Oh, and the best part about this? It makes one of my examples in the Save Our Shows Campaigns post moot. Sigh. You know what? Somebody else can explain the whole exception proves the rule thing...I'm out!
(but still, getting a show -- or at least part of a show (2 cast members gone) up and running five years later? Pretty awesome achievement. And don't worry, the Dead Like Me movie is about a million times better than ... shudder ... the New WKRP. Brrr.)
Standards
Attentive viewers may notice some other changes. [Scrubs creator/showrunner Bill] Lawrence said a popular character nicknamed the Todd is no longer allowed to wear the thong-style swimsuit he occasionally wore on NBC. "That was an actual edict from the head of standards at Disney," he said.
Being Erica How, Exactly?
This show is going for the same demographic as Sophie, but the promotional blitz for Sophie made the premise fairly clear. But Erica’s posters and tag lines don’t really tell you much of anything except that she’s “going back” to set things right — but the fact that the show is a time travel fantasy where she literally goes back in time to correct things in her past (call it a more self-centred version of Quantum Leap) is not obvious at all, at least in the print ads...Anything that muddies the hook of your show is a problem. The perceived solution (hide the premise) is so much worse than the problem it's trying to fix that I can't even imagine the thinking that goes into it. If people don't watch the show it won't be because of the premise. This is not spaceships in space shooting lasers. It's Peggy Sue Got Married.Networks, both U.S. and Canadian, sometimes seem to have this kind of reticence when promoting a show with a fantasy element; ...

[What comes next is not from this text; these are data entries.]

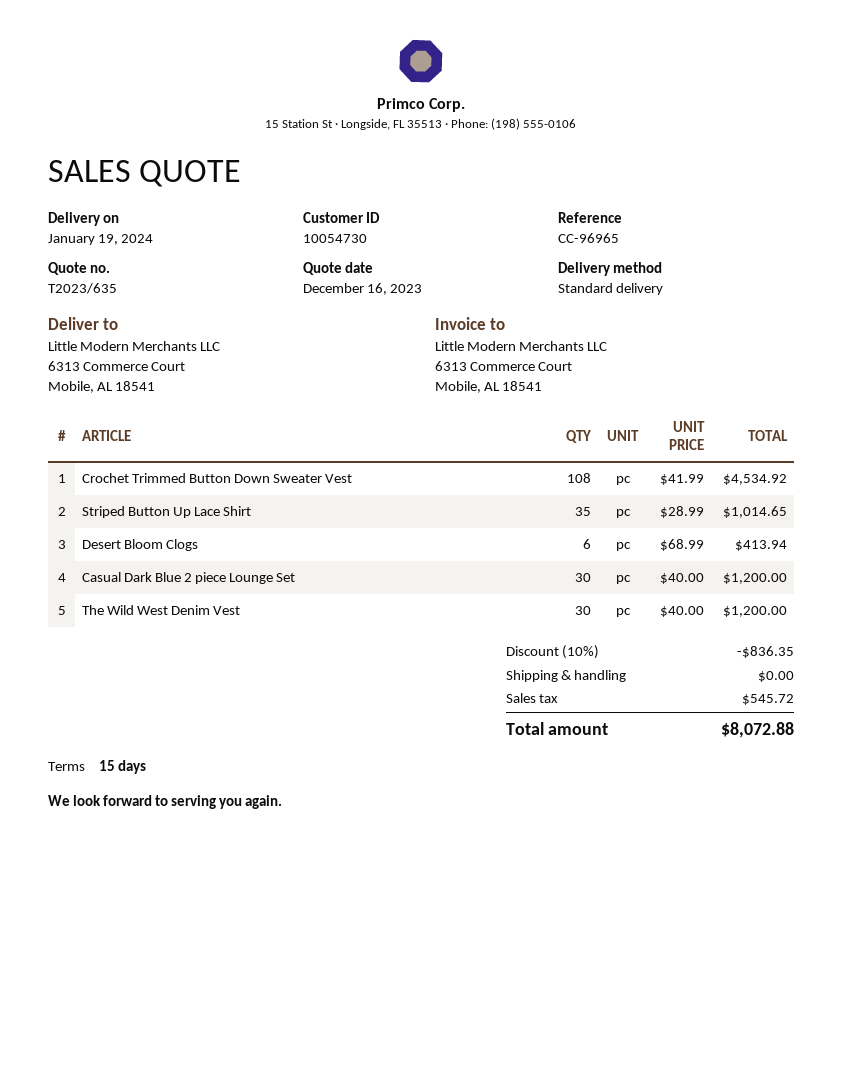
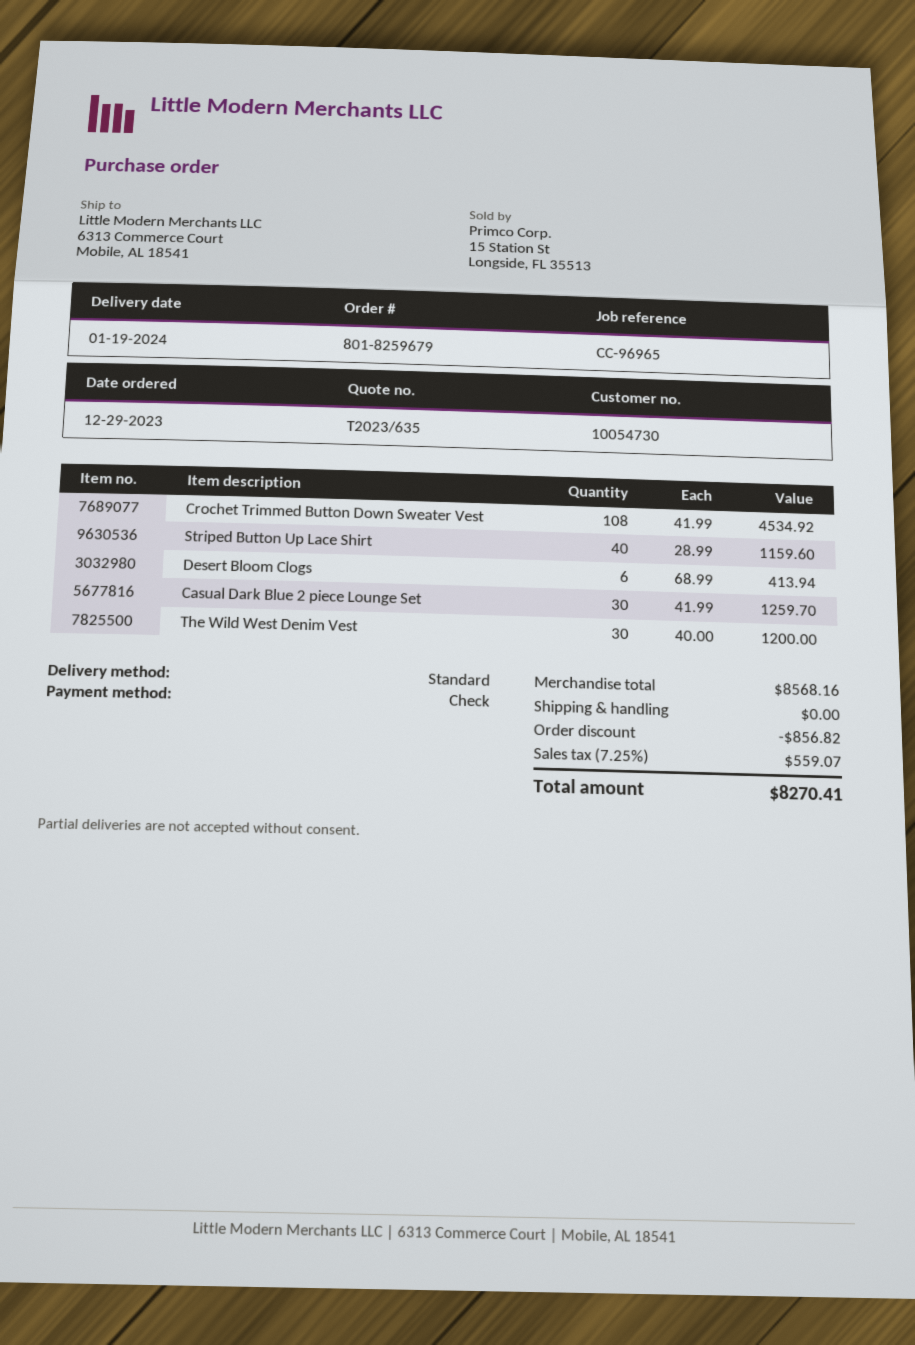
Striped Button Up Lace Shirt: 35 x 28.99 = 1014.65 -> 40 x 28.99 = 1159.60
Casual Dark Blue 2 piece Lounge Set: 30 x 40.00 = 1200.00 -> 30 x 41.99 = 1259.70
discount: 836.35 -> 856.82
tax: 545.72 -> 559.07
total: 8072.88 -> 8270.41

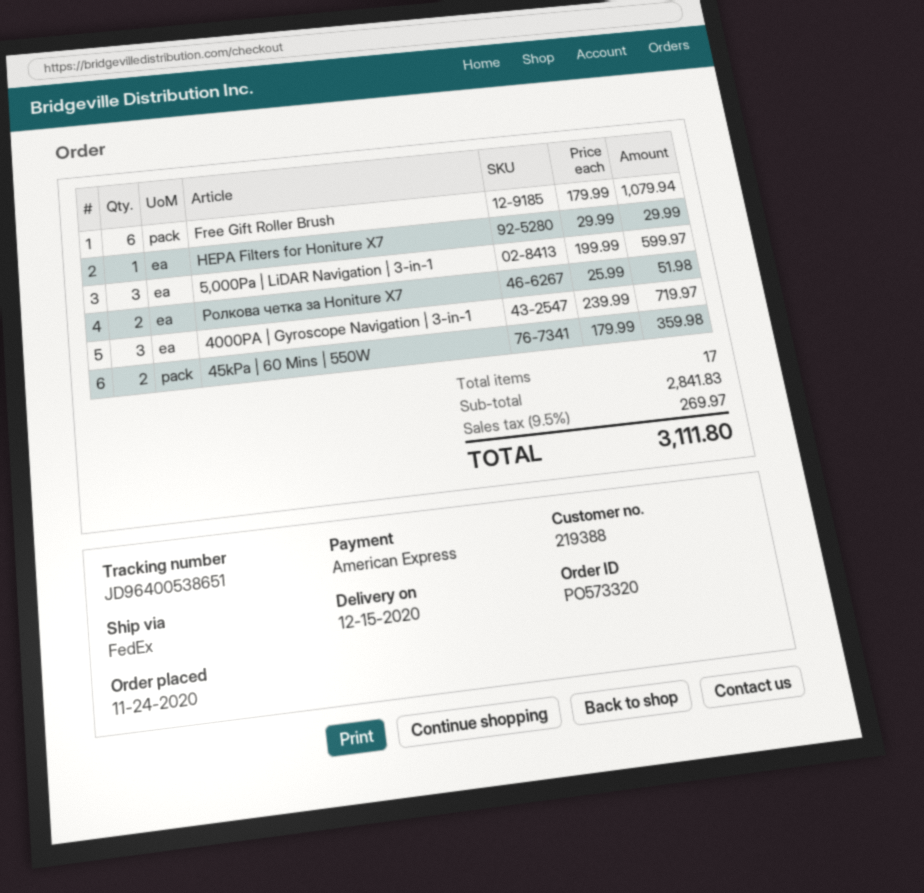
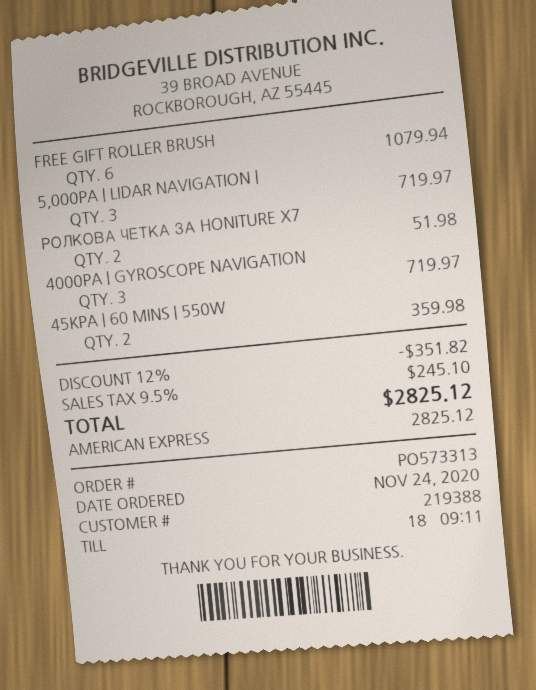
order number: PO573320 -> PO573313
HEPA Filters for Honiture X7: 1 for 29.99 -> none
5,000Pa | LiDAR Navigation | 3-in-1: 3 for 599.97 -> 3 for 719.97
discount: none -> 12% = 351.82
tax: 9.5% = 269.97 -> 9.5% = 245.10
total: 3111.80 -> 2825.12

I don’t know if it helps or hurts a show to soft-pedal the supernatural stuff, but I admit that it is very tricky to promote a show that has a fantasy aspect but otherwise aims to be realistic, like Life On Mars. The whole “magic realism” form seems to be more accepted in books, as well as movies like Eternal Sunshine of the Spotless Mind. But most TV shows are either “pure” fantasy or not.
None of this is new, of course. We talked about it on the blog last year. (And Weinman's covered the ground too, I believe.)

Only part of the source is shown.